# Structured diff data
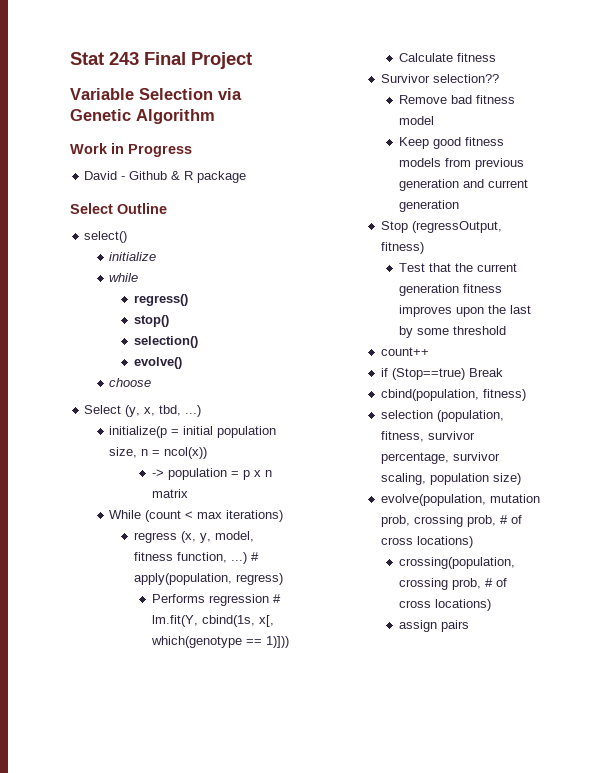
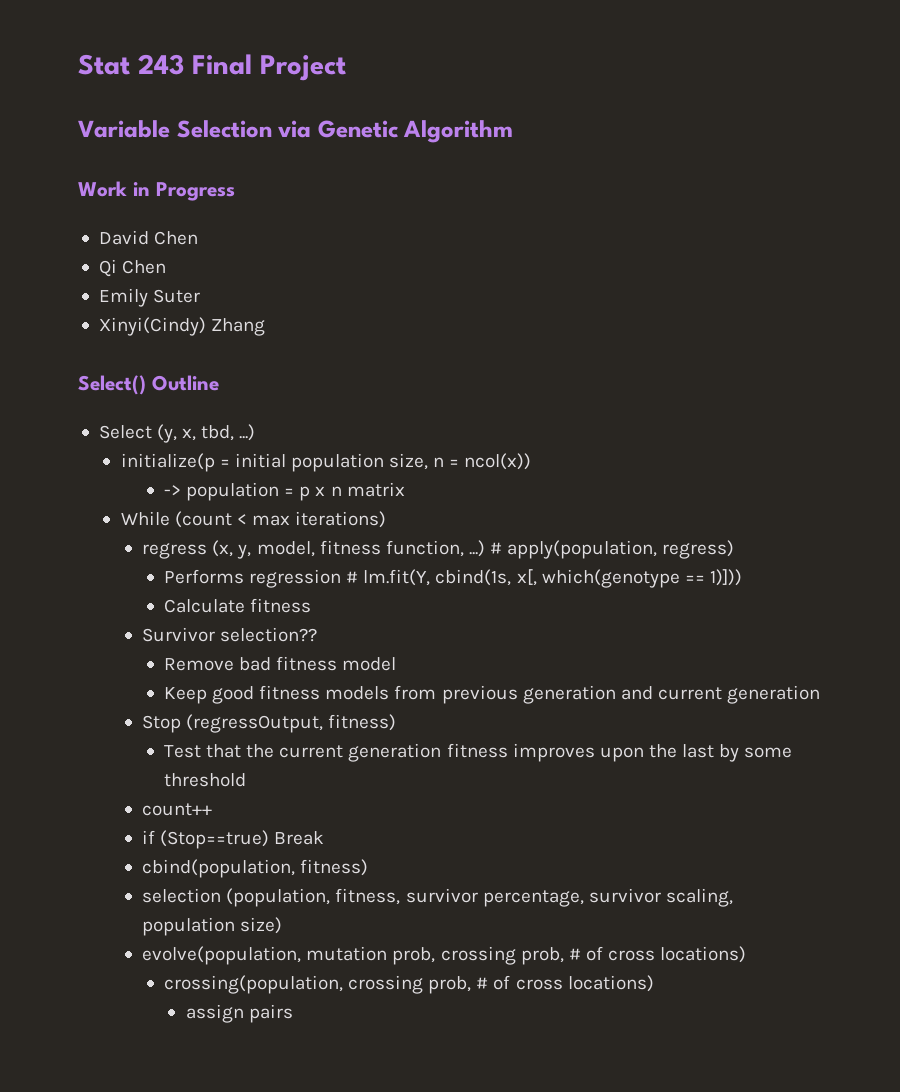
[121,171,247,183] [70,203,167,214] [84,231,128,243] [109,252,157,261] [109,273,139,282] [134,294,189,306] [134,315,170,327] [134,336,199,348] [134,357,183,369] [109,378,152,387] - Github & R package // Select Outline // select() // initialize // while // regress() // stop() // selection() // evolve() // choose -> [154,231,199,245] [98,259,167,277] [98,288,201,307] [98,317,266,336] [78,375,219,395] Chen // Qi Chen // Emily Suter // Xinyi(Cindy) Zhang // Select() Outline

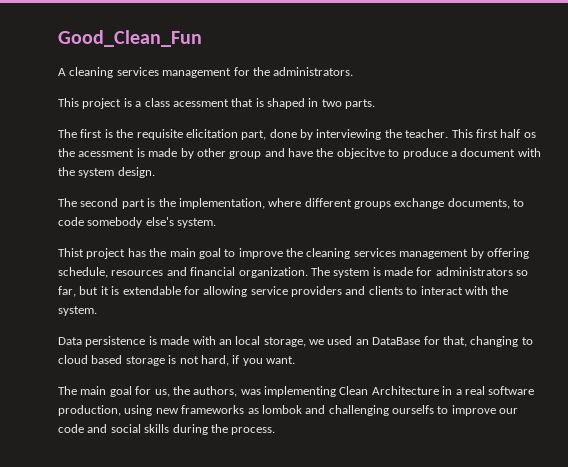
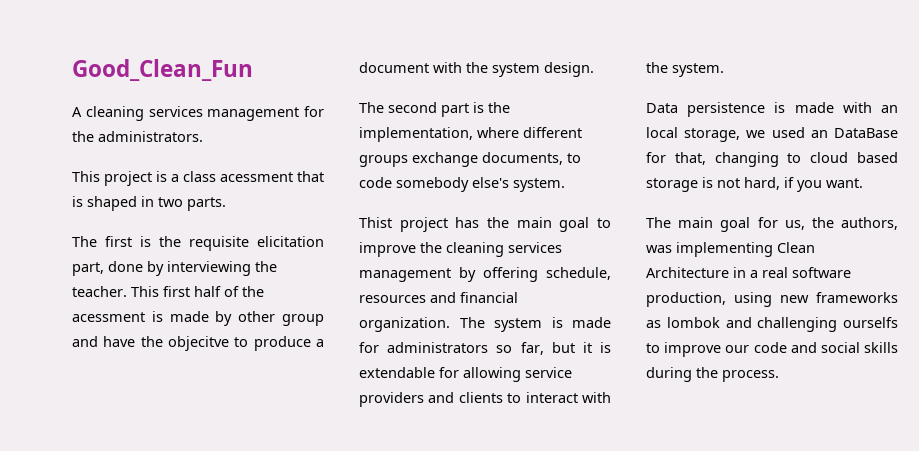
[523,132,536,138] os -> [224,286,239,297] of

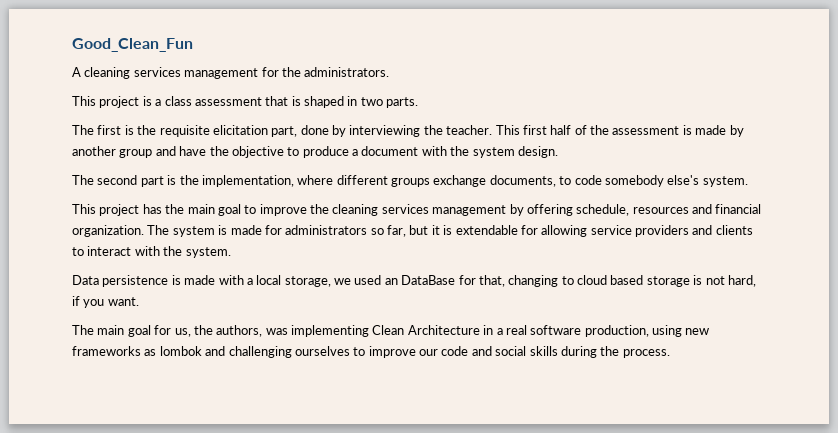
[220,172,293,182] acessment -> [194,97,262,106] assessment
[72,312,145,322] acessment -> [612,126,680,135] assessment
[238,311,276,322] other -> [72,146,116,156] another
[168,336,229,351] objecitve -> [231,146,284,158] objective
[359,217,392,228] Thist -> [72,204,96,214] This
[881,105,898,113] an -> [246,278,253,285] a
[843,317,898,328] ourselfs -> [294,346,350,356] ourselves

# EXERCISE GOAL
Text only, no pictures: copy every entry exactly.

# RESPONSE
[121,171,247,183] [70,203,167,214] [84,231,128,243] [109,252,157,261] [109,273,139,282] [134,294,189,306] [134,315,170,327] [134,336,199,348] [134,357,183,369] [109,378,152,387] - Github & R package // Select Outline // select() // initialize // while // regress() // stop() // selection() // evolve() // choose -> [154,231,199,245] [98,259,167,277] [98,288,201,307] [98,317,266,336] [78,375,219,395] Chen // Qi Chen // Emily Suter // Xinyi(Cindy) Zhang // Select() Outline

[523,132,536,138] os -> [224,286,239,297] of

[220,172,293,182] acessment -> [194,97,262,106] assessment
[72,312,145,322] acessment -> [612,126,680,135] assessment
[238,311,276,322] other -> [72,146,116,156] another
[168,336,229,351] objecitve -> [231,146,284,158] objective
[359,217,392,228] Thist -> [72,204,96,214] This
[881,105,898,113] an -> [246,278,253,285] a
[843,317,898,328] ourselfs -> [294,346,350,356] ourselves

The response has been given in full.